Established in 2007, Raystar has built its reputation by offering advanced products in PMOLED display and modules as well as in FSTN / STN LCD Display Module, COG LCD, TFT LCD Display.

Every valued customer of Raystar plays a key role in our current success. We promise to keep growing as your most trustworthy partner for display solutions in the decades ahead.

Typically, the default blame starts with the supplier. However, it could be an issue with your assembly process, the design integration between the product and the display, or even a problem with a non-display component that fails (that affects the display).

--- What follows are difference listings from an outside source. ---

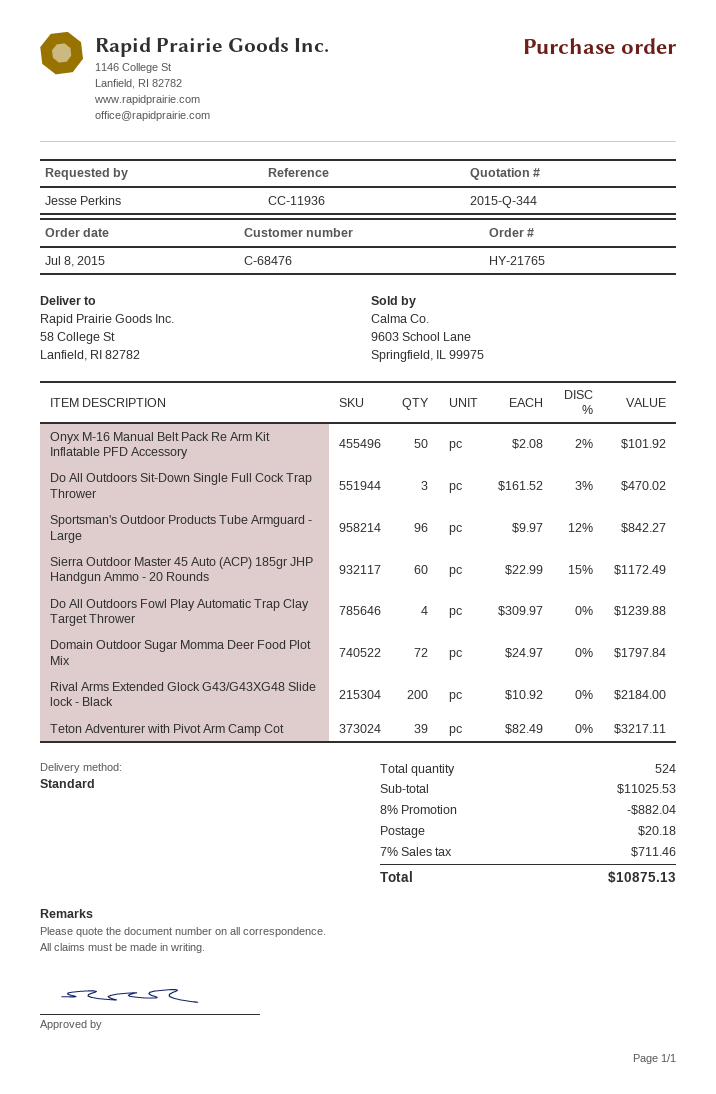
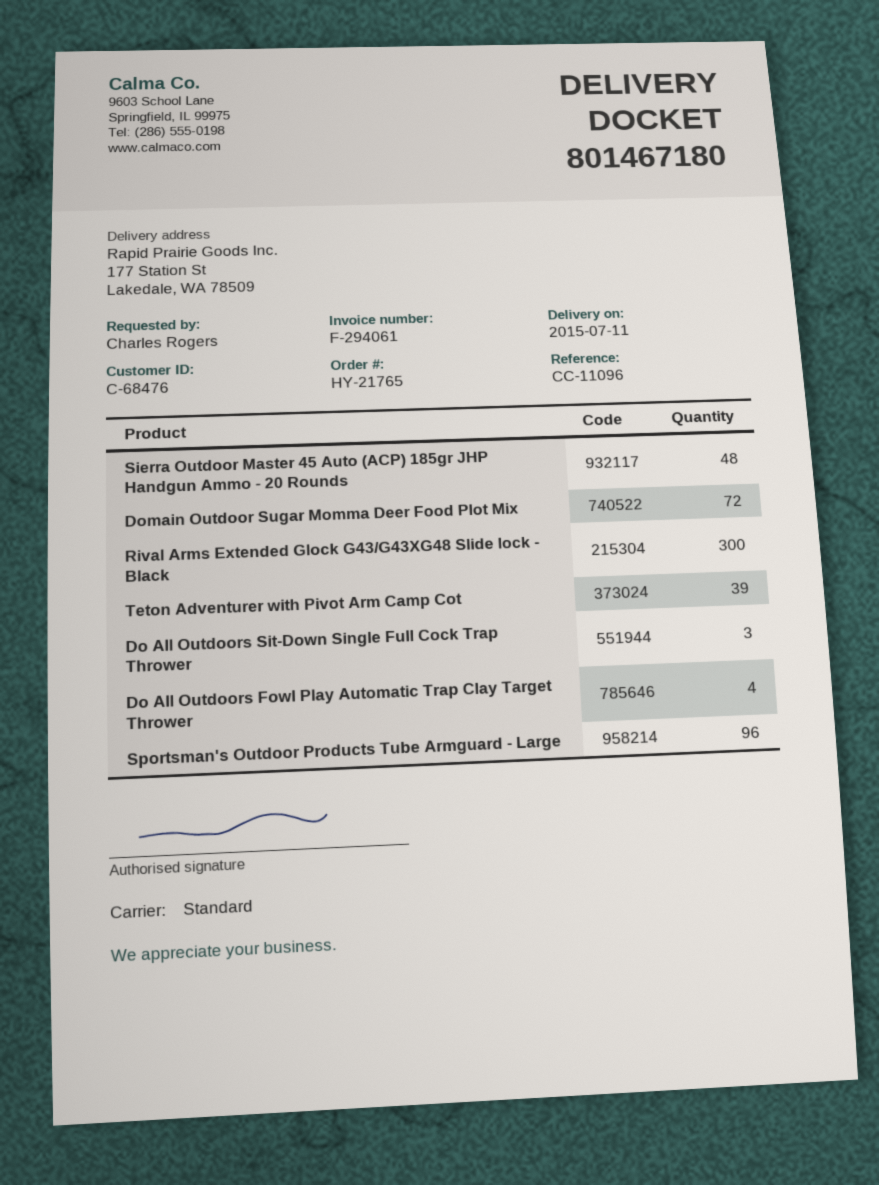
reference: CC-11936 -> CC-11096
ordered by: Jesse Perkins -> Charles Rogers
ship to: 58 College St, Lanfield, RI 82782 -> 177 Station St, Lakedale, WA 78509
Onyx M-16 Manual Belt Pack Re Arm Kit Inflatable PFD Accessory: 50 -> none
Sierra Outdoor Master 45 Auto (ACP) 185gr JHP Handgun Ammo - 20 Rounds: 60 -> 48
Rival Arms Extended Glock G43/G43XG48 Slide lock - Black: 200 -> 300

Issues with non-conforming performance, where the product no longer meets the performance specification, may be tied to a lack of quality of the components, LCD manufacturing, or in some rarer circumstance a change on the end-product that affected the LCD display.

Additionally there can be mechanical non-conformities, where there are aspects exceeding the defined tolerance as described in the specification. And in some instances, there may be variations not designated in the specification, but quite different from the original qualification units. These non-conformances are capable of affecting the fit, form, or function of the LCD display when assembled.

If your supplier has excessive component variability or possible process variability, there is the potential for a number of LCD display performance-related issues. These issues can be one-off or related to a larger batch of products manufactured together. Good serialization and traceability will help in isolating these occurrences and get to the root cause quickly.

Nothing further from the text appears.